Records for processing below:
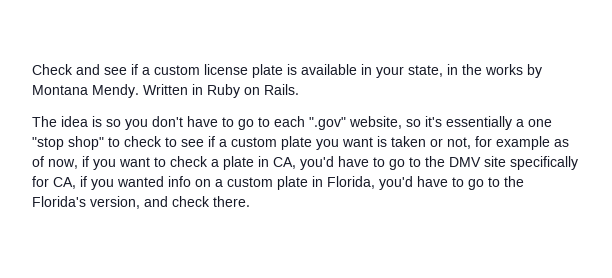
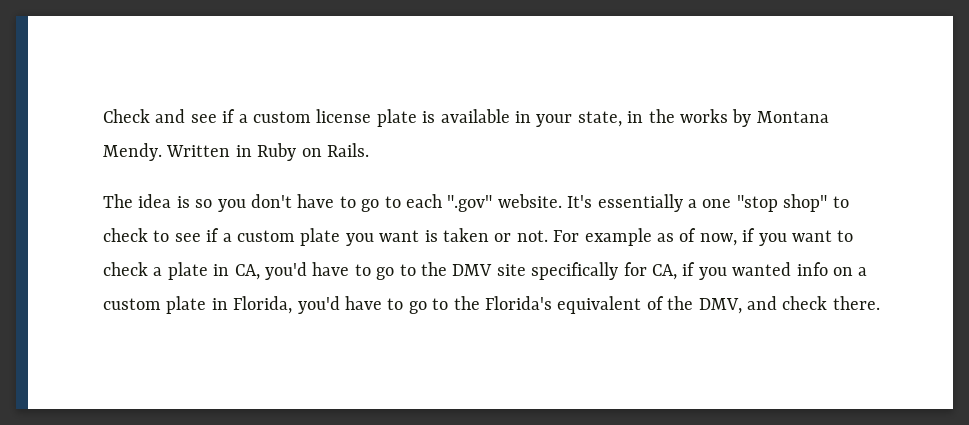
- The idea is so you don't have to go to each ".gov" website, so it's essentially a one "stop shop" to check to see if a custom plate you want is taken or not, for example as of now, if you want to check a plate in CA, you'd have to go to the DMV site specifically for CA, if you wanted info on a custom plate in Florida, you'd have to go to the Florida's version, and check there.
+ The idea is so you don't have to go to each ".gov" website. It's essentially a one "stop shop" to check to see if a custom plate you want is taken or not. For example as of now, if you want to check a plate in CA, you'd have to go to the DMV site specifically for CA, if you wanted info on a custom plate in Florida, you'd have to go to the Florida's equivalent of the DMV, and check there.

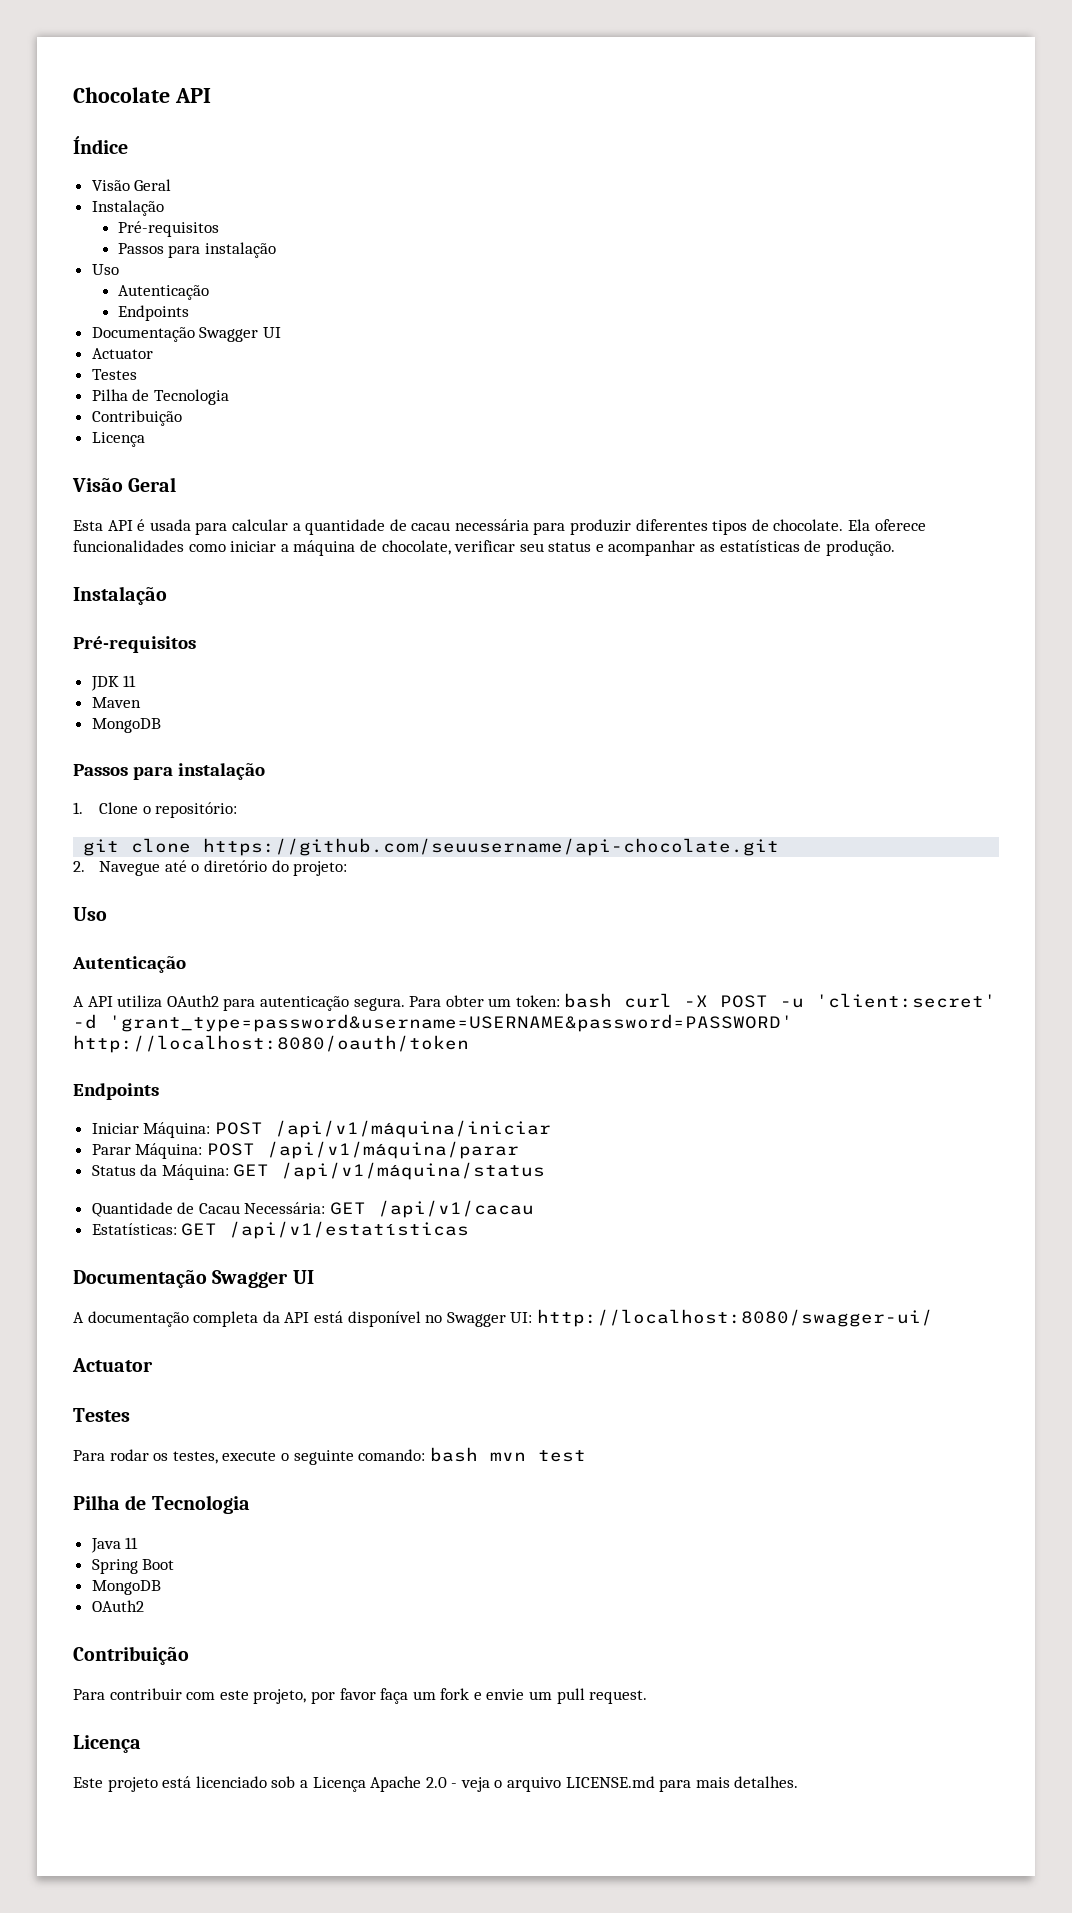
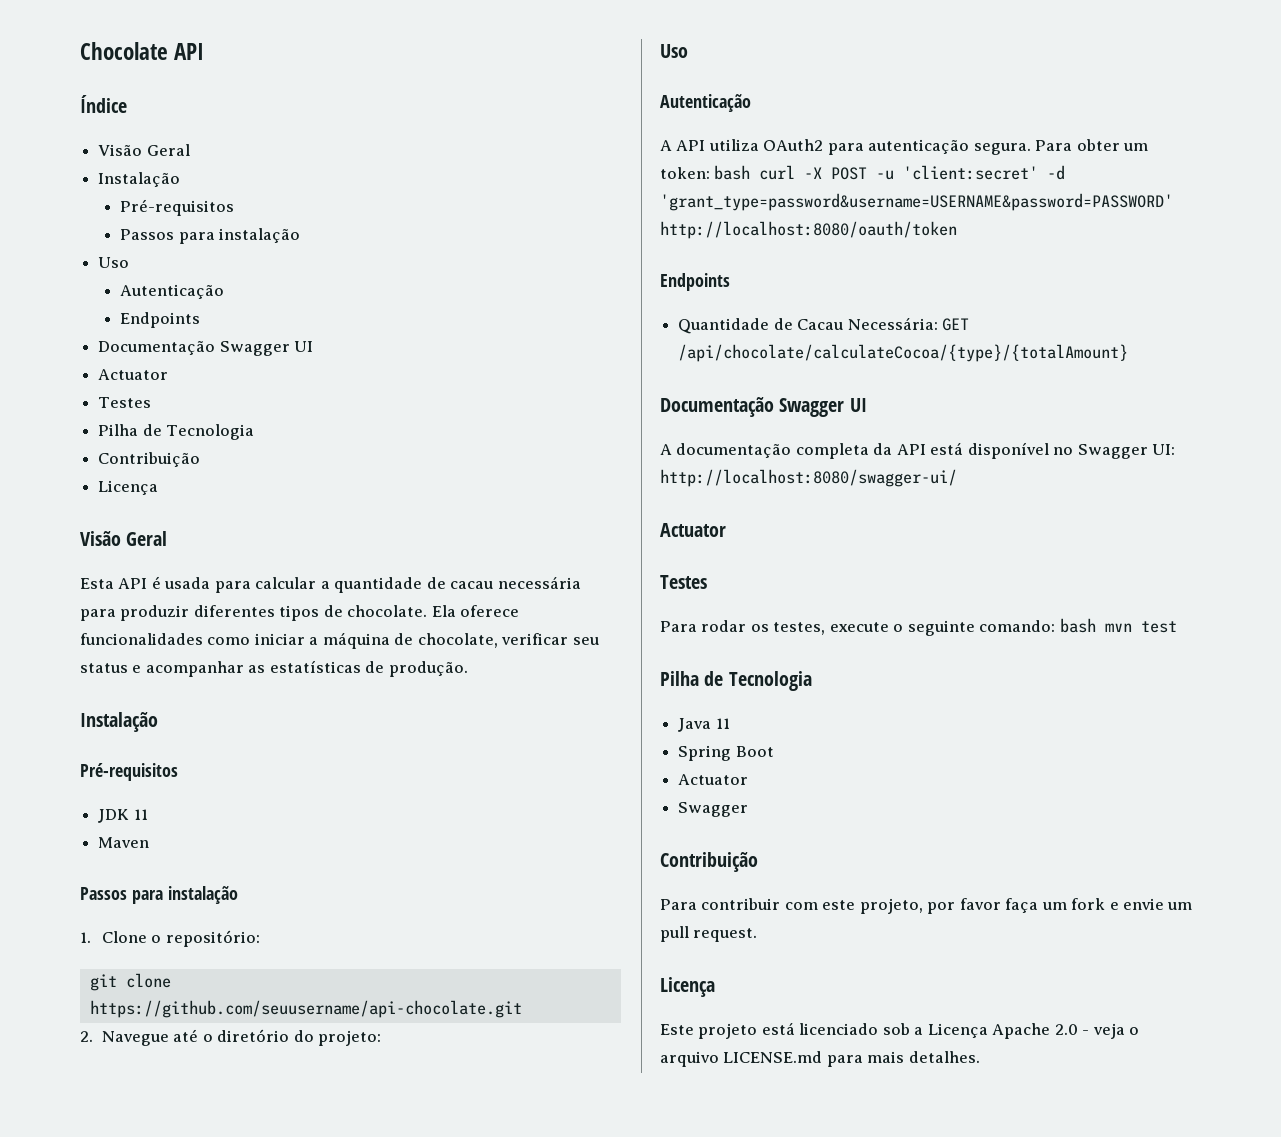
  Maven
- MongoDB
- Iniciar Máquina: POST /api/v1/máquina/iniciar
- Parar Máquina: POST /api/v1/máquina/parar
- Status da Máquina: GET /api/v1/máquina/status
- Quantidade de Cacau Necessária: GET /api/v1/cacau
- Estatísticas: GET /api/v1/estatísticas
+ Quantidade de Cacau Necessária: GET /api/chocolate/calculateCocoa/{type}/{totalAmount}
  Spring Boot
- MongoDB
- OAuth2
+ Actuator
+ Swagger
End of Records for processing.
* [What the task asks]
The result should be the full material above, word for word, with its pictures omitted.

* [Written solution]
- The idea is so you don't have to go to each ".gov" website, so it's essentially a one "stop shop" to check to see if a custom plate you want is taken or not, for example as of now, if you want to check a plate in CA, you'd have to go to the DMV site specifically for CA, if you wanted info on a custom plate in Florida, you'd have to go to the Florida's version, and check there.
+ The idea is so you don't have to go to each ".gov" website. It's essentially a one "stop shop" to check to see if a custom plate you want is taken or not. For example as of now, if you want to check a plate in CA, you'd have to go to the DMV site specifically for CA, if you wanted info on a custom plate in Florida, you'd have to go to the Florida's equivalent of the DMV, and check there.

  Maven
- MongoDB
- Iniciar Máquina: POST /api/v1/máquina/iniciar
- Parar Máquina: POST /api/v1/máquina/parar
- Status da Máquina: GET /api/v1/máquina/status
- Quantidade de Cacau Necessária: GET /api/v1/cacau
- Estatísticas: GET /api/v1/estatísticas
+ Quantidade de Cacau Necessária: GET /api/chocolate/calculateCocoa/{type}/{totalAmount}
  Spring Boot
- MongoDB
- OAuth2
+ Actuator
+ Swagger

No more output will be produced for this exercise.